| Data extract |

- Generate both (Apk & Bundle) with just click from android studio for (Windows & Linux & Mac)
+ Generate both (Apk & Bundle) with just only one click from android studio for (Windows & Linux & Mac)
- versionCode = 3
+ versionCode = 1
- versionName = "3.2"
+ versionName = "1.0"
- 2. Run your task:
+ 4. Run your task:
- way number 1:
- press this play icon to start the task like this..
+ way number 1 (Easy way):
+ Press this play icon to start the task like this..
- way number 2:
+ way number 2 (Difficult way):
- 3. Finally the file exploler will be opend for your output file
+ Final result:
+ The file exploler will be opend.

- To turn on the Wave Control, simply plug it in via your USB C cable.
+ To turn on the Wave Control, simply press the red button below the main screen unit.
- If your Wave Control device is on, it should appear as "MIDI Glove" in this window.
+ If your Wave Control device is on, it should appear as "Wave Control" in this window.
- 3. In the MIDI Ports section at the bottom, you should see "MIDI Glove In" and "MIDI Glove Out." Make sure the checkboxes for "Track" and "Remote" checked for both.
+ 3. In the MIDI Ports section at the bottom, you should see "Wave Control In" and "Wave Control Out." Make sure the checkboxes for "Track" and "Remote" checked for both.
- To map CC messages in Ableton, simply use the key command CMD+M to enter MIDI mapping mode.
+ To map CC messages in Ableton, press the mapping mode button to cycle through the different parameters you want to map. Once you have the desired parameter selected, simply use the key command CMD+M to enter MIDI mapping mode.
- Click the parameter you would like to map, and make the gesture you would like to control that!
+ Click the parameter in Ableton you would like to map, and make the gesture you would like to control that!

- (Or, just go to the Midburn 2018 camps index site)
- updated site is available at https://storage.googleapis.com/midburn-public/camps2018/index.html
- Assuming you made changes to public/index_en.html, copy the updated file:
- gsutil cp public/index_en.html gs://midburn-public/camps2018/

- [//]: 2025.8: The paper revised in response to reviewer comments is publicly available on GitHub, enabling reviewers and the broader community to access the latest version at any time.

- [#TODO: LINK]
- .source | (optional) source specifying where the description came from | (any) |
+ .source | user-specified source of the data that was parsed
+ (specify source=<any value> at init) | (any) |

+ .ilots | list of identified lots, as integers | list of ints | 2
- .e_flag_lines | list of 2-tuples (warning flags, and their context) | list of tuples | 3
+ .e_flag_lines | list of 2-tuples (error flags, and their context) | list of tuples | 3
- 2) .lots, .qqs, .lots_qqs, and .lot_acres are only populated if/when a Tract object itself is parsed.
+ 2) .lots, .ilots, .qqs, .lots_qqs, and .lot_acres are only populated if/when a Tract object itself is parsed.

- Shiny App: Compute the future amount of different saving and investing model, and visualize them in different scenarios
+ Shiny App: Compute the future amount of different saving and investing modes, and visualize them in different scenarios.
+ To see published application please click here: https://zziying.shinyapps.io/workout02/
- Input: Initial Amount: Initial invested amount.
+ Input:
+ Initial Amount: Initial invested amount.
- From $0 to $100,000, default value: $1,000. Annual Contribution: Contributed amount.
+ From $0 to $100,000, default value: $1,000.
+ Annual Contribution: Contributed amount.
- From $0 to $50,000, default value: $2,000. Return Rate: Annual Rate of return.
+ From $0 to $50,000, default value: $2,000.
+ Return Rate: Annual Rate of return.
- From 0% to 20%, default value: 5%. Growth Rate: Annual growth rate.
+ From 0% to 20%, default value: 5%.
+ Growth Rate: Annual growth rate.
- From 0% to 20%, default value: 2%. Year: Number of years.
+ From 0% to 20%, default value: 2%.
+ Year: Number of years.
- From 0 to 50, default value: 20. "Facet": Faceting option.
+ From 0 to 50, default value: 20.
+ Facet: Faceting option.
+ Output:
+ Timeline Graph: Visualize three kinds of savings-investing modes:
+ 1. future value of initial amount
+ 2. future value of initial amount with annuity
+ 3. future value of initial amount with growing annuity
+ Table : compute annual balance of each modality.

| What the task requires |
The entire listing is to be printed once more, word for word.

| Response to this task |
- Generate both (Apk & Bundle) with just click from android studio for (Windows & Linux & Mac)
+ Generate both (Apk & Bundle) with just only one click from android studio for (Windows & Linux & Mac)
- versionCode = 3
+ versionCode = 1
- versionName = "3.2"
+ versionName = "1.0"
- 2. Run your task:
+ 4. Run your task:
- way number 1:
- press this play icon to start the task like this..
+ way number 1 (Easy way):
+ Press this play icon to start the task like this..
- way number 2:
+ way number 2 (Difficult way):
- 3. Finally the file exploler will be opend for your output file
+ Final result:
+ The file exploler will be opend.

- To turn on the Wave Control, simply plug it in via your USB C cable.
+ To turn on the Wave Control, simply press the red button below the main screen unit.
- If your Wave Control device is on, it should appear as "MIDI Glove" in this window.
+ If your Wave Control device is on, it should appear as "Wave Control" in this window.
- 3. In the MIDI Ports section at the bottom, you should see "MIDI Glove In" and "MIDI Glove Out." Make sure the checkboxes for "Track" and "Remote" checked for both.
+ 3. In the MIDI Ports section at the bottom, you should see "Wave Control In" and "Wave Control Out." Make sure the checkboxes for "Track" and "Remote" checked for both.
- To map CC messages in Ableton, simply use the key command CMD+M to enter MIDI mapping mode.
+ To map CC messages in Ableton, press the mapping mode button to cycle through the different parameters you want to map. Once you have the desired parameter selected, simply use the key command CMD+M to enter MIDI mapping mode.
- Click the parameter you would like to map, and make the gesture you would like to control that!
+ Click the parameter in Ableton you would like to map, and make the gesture you would like to control that!

- (Or, just go to the Midburn 2018 camps index site)
- updated site is available at https://storage.googleapis.com/midburn-public/camps2018/index.html
- Assuming you made changes to public/index_en.html, copy the updated file:
- gsutil cp public/index_en.html gs://midburn-public/camps2018/

- [//]: 2025.8: The paper revised in response to reviewer comments is publicly available on GitHub, enabling reviewers and the broader community to access the latest version at any time.

- [#TODO: LINK]
- .source | (optional) source specifying where the description came from | (any) |
+ .source | user-specified source of the data that was parsed
+ (specify source=<any value> at init) | (any) |

+ .ilots | list of identified lots, as integers | list of ints | 2
- .e_flag_lines | list of 2-tuples (warning flags, and their context) | list of tuples | 3
+ .e_flag_lines | list of 2-tuples (error flags, and their context) | list of tuples | 3
- 2) .lots, .qqs, .lots_qqs, and .lot_acres are only populated if/when a Tract object itself is parsed.
+ 2) .lots, .ilots, .qqs, .lots_qqs, and .lot_acres are only populated if/when a Tract object itself is parsed.

- Shiny App: Compute the future amount of different saving and investing model, and visualize them in different scenarios
+ Shiny App: Compute the future amount of different saving and investing modes, and visualize them in different scenarios.
+ To see published application please click here: https://zziying.shinyapps.io/workout02/
- Input: Initial Amount: Initial invested amount.
+ Input:
+ Initial Amount: Initial invested amount.
- From $0 to $100,000, default value: $1,000. Annual Contribution: Contributed amount.
+ From $0 to $100,000, default value: $1,000.
+ Annual Contribution: Contributed amount.
- From $0 to $50,000, default value: $2,000. Return Rate: Annual Rate of return.
+ From $0 to $50,000, default value: $2,000.
+ Return Rate: Annual Rate of return.
- From 0% to 20%, default value: 5%. Growth Rate: Annual growth rate.
+ From 0% to 20%, default value: 5%.
+ Growth Rate: Annual growth rate.
- From 0% to 20%, default value: 2%. Year: Number of years.
+ From 0% to 20%, default value: 2%.
+ Year: Number of years.
- From 0 to 50, default value: 20. "Facet": Faceting option.
+ From 0 to 50, default value: 20.
+ Facet: Faceting option.
+ Output:
+ Timeline Graph: Visualize three kinds of savings-investing modes:
+ 1. future value of initial amount
+ 2. future value of initial amount with annuity
+ 3. future value of initial amount with growing annuity
+ Table : compute annual balance of each modality.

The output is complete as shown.